Para a população, um dos principais benefícios, na visão do contador, seria a transparência e simplificação para pagar tributos, eliminando aspectos mais complexos e facilitando o entendimento. Essa mudança ainda poderia inibir o processo de sonegação de impostos no Brasil.

Quanto à possível medida para reduzir a tributação sobre o consumo, Luiz Paulo Guedes tem considerações a fazer. Com poucas pessoas tendo grandes patrimônios no país, em comparação com o total da população, fazer uma arrecadação com base na tributação de patrimônio não seria tão eficaz para os cofres públicos, na opinião dele. Hoje, a principal incidência de impostos é em cima do consumo, na compra de roupas, alimentação, bens e serviços. Com a ideia de trazer benefício ao consumidor passando a tributar mais as grandes fortunas e patrimônios e tributar menos o consumo, Luiz Paulo não acha que há grande chance de aprovação da reforma.

"Acho isso muito difícil de acontecer, dado que o consumo é um volume maior em termos de tributação e arrecadação. Imagina o governo mudando, em uma reforma tributária, essa sistemática. Automaticamente, haverá uma renúncia de receita, porque se eu vou passar a tributar menos aquilo que me gera maior volume de arrecadação e vou passar a tributar mais aquilo que me gera menor volume de arrecadação, vou ter um certo desequilíbrio. Isso precisa mudar gradativamente, e é preciso criar estratégias para compensar essa renúncia de receita e não comprometer o funcionamento do governo na prestação de serviços básicos de educação, saúde e segurança, por exemplo. Acredito que, nesse primeiro momento, não vai acontecer. Pode ser que ocorra nos quatro anos de governo do presidente Lula, mas vai necessitar de muita articulação", opina.

Empresas

Para o setor empresarial, a aprovação de uma reforma também é vista como positiva. A presidente da Associação Comercial do Pará (ACP), Elizabete Grunvald, afirma que, além do peso atual da carga tributária, a atividade empresarial sofre com obrigações acessórias complexas, que demandam do contribuinte ainda mais tempo e recursos para estar em conformidade com o fisco. Por esse motivo, "urge" uma reforma tributária mais simples, justa e igualitária, que melhore o ambiente de negócios e estimule o crescimento da economia. O ideal, segundo ela, seria o Congresso Nacional estabelecer uma escala de desoneração fiscal em um determinado período de tempo, projetando um retorno da carga a um nível inferior a 30%, possibilitando maior competitividade.

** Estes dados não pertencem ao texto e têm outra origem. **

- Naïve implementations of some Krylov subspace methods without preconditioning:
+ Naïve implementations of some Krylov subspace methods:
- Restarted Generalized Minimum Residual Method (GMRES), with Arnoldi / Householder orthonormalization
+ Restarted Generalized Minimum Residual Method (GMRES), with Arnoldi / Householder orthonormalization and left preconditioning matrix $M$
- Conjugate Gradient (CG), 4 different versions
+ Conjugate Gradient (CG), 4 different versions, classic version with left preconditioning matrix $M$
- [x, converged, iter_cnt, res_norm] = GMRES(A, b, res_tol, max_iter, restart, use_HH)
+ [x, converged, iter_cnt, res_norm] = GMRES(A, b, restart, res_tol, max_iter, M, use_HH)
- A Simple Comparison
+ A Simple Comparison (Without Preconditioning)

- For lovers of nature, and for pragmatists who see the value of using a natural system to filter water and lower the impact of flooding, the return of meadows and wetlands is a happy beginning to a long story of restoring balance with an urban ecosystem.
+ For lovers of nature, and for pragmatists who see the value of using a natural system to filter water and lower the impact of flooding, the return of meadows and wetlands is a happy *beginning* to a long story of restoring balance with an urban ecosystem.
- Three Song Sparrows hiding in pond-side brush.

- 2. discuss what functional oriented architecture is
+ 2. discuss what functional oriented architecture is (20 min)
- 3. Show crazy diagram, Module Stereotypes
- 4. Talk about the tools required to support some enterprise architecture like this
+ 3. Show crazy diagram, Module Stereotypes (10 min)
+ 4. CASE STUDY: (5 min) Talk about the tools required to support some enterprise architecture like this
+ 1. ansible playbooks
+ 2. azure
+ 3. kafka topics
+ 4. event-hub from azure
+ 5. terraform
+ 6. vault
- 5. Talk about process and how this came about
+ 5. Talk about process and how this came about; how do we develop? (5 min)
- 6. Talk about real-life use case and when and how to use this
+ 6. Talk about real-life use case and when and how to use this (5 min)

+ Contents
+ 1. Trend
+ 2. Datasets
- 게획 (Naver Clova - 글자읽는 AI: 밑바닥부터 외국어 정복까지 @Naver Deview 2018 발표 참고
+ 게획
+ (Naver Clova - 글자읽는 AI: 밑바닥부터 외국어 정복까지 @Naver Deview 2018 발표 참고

"Atualmente, o dispêndio de tempo e de capital com o cumprimento de obrigações tributárias tem exaurido as empresas e reduzido o nível de investimento para aumentar a produção, sobretudo no caso dos pequenos negócios, que representam nove em cada 10 empresas existentes no Brasil. Assim, uma reforma tributária com essas premissas abriria caminho para um aumento de produtividade e, consequentemente, geração de mais postos de trabalho", adianta a representante.

A princípio, Elizabete acha promissora a proposta da PEC 007/20, que propõe a criação de apenas três classes de impostos (sobre renda, consumo e propriedade), que poderão ser cobrados, ao mesmo tempo, por União, Estados, Distrito Federal e municípios. Quanto à taxação de grandes fortunas, ela diz que a preocupação dos membros da ACP é com mais um imposto, o que elevaria ainda mais a alta carga tributária. "É um assunto que precisa de estudos consistentes, sobretudo quanto à definição dos critérios para taxação, o que poderia gerar impacto negativo no nível de investimento no país. Por isso, é imperativo se aquilatar todas as variáveis e prováveis consequências antes de se pensar em criar um novo imposto", enfatiza a presidente da Associação.